En l’état de ces éléments, M. [E] échoue à rapporter la preuve de la propriété du chemin .

En effet, les courriers émanant du Préfet de [Localité 32] et du Ministre de l’Agriculture datés de 1930 ne sont pas inconciliables avec la présomption posée par l’article L 121-3 du code rural en présence d’une voie de passage ouverte au public depuis près de 20 ans. Par ailleurs, si les documents produits se réfèrent à la demande présentée par une association de 15 propriétaires de créer un chemin d’ exploitation pour accéder à leurs parcelles en présence de « sentiers muletiers impraticables aux voitures », il n’est nullement spécifié qu’il s’agisse de sentiers privatifs.

Par ailleurs, le rapport de la commission régionale du patrimoine et de l’architecture n’a quant à lui aucune valeur juridique s’agissant de simples données historiques et ne peut établir la nature privative du chemin , étant précisé que cette commission n’était nullement saisie de cette question.

Le titre de propriété ne permet pas davantage de rapporter la preuve que le chemin fasse partie de la propriété de M. [E], faute de références cadastrales, et les plans communiqués démontrant que l’assiette du chemin ne fait nullement partie des parcelles cadastrées [Cadastre 23] et [Cadastre 26] dont il est propriétaire.

De même, la présence d’un trait jaune, qui marque la limite cadastrale, n’exclut nullement l’existence d’un chemin rural et conforte au contraire le constat de ce que la voie litigieuse ne se situe pas sur la propriété de M. [E].

Enfin, les témoignages produits, et notamment ceux émanant de Mme [X] et Mme [D], ne mettent nullement en évidence le caractère privatif du chemin puisqu’il ait fait référence à une rencontre entre l’agent immobilier, M. [E], et le maire de la commune dans l’objectif de proposer la modification du tracé du chemin « [Localité 38] à [Localité 28] » et de privatiser la propriété acquise. Quant aux autres témoignages, ils reconnaissent l’existence d’un chemin passant devant le château mais considéraient qu’il s’agissait d’une propriété privée sans qu’aucun élément objectif ne vienne confirmer cette constatation subjective.

L’attestation de M. [P] est quant à elle insuffisante à renverser la présomption posée par l’article L 121-3 du code rural, le témoin rapportant des propos tenus par un de ses ascendants selon lequel le chemin passait derrière le château sans qu’il puisse attester directement de la configuration des lieux allégués. Par ailleurs, il évoque l’ autorisation donnée avec sa mère pour un chemin passant sur leur parcelle, propriété privée, afin de désenclaver le château justifiant la nature privative de cette voie.

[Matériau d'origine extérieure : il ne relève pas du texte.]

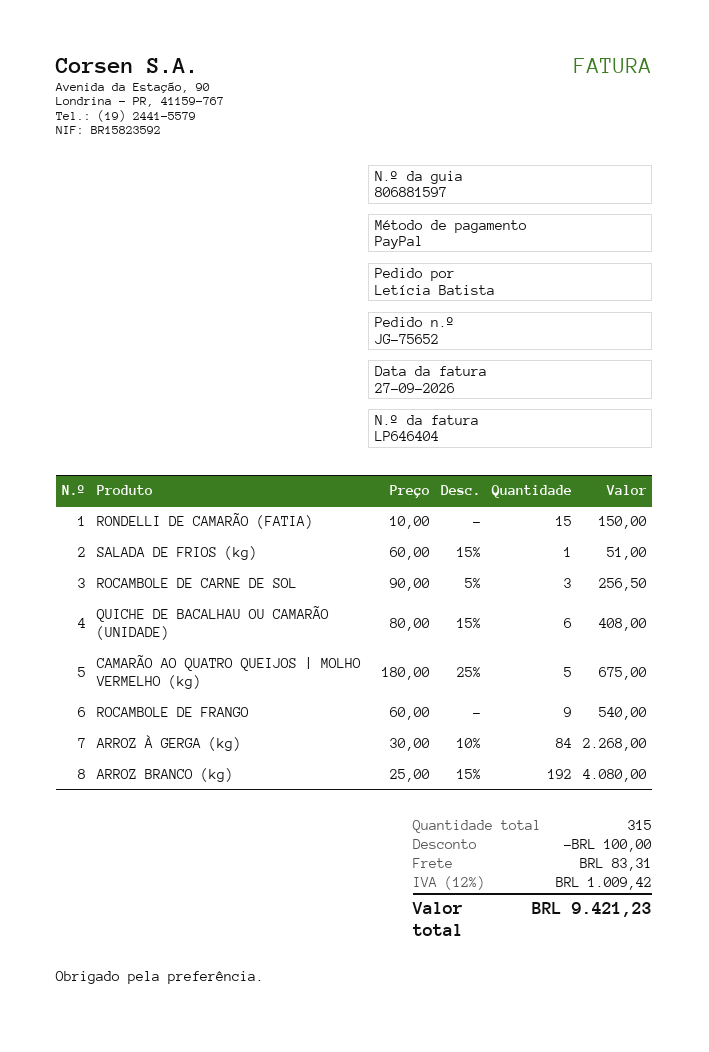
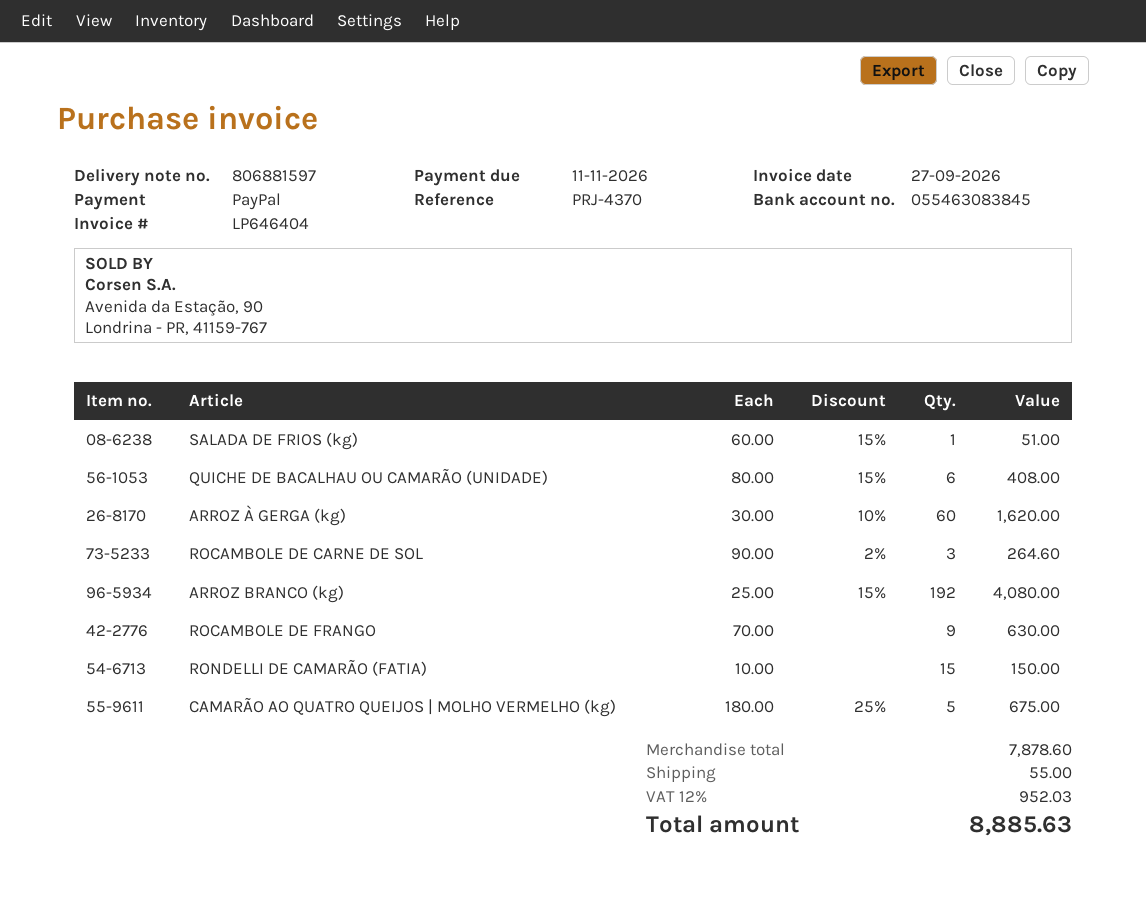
ROCAMBOLE DE CARNE DE SOL: 3 x 90.00 - 5% = 256.50 -> 3 x 90.00 - 2% = 264.60
ROCAMBOLE DE FRANGO: 9 x 60.00 = 540.00 -> 9 x 70.00 = 630.00
ARROZ À GERGA (kg): 84 x 30.00 - 10% = 2268.00 -> 60 x 30.00 - 10% = 1620.00
discount: 100.00 -> none
shipping: 83.31 -> 55.00
tax: 12% = 1009.42 -> 12% = 952.03
total: 9421.23 -> 8885.63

Cette déclaration peu circonstanciée n’est nullement confirmée par un élément objectif et rien ne permet de vérifier qu’il s’agisse du même chemin .

Pour finir, l’état de friche du chemin et le défaut d’entretien de la commune sont indifférents puisqu’il est établi l’utilisation du chemin comme voie de passage ouverte au public, l’article L 161-2 du code rural imposant, pour justifier de la présomption, la preuve d’un des éléments alternatifs, l’utilisation du chemin rural comme voie de passage ou des actes réitérés de surveillance ou de voierie de l’autorité municipale.

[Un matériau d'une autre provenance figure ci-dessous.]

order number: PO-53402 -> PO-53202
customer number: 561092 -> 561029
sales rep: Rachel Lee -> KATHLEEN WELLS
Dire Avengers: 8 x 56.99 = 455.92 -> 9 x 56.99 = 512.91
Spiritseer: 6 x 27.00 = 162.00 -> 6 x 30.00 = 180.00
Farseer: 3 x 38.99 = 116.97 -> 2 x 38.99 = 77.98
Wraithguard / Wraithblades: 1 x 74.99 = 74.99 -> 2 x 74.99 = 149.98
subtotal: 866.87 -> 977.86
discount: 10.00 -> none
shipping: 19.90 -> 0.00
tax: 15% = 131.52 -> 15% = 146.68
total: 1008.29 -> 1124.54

Dès lors, en interdisant l’accès par l’apposition de portails en bois comme cela résulte du procès-verbal du 27 août 2021 faisant obstacle à la libre-circulation, M. [E] a causé un trouble manifestement illicite qu’il importe de faire cesser sans qu’il soit nécessaire de rechercher la nature de l’accès litigieux, qui relève de la compétence du juge du fond.

L’ordonnance sera donc confirmée en ce qu’elle a ordonné à Monsieur [J] [E] de procéder au retrait des deux portails faisant obstacle au passage sur le chemin de randonnée dit de « [Localité 38] à [Localité 28] », portion du GR de la haute Cévennes d’Ardèche, jouxtant les parcelles [Cadastre 23] et [Cadastre 26] devant le château de Gallimard, et ce, sous astreinte.

Les dépens et les frais irrépétibles ont été exactement réglés par le premier juge.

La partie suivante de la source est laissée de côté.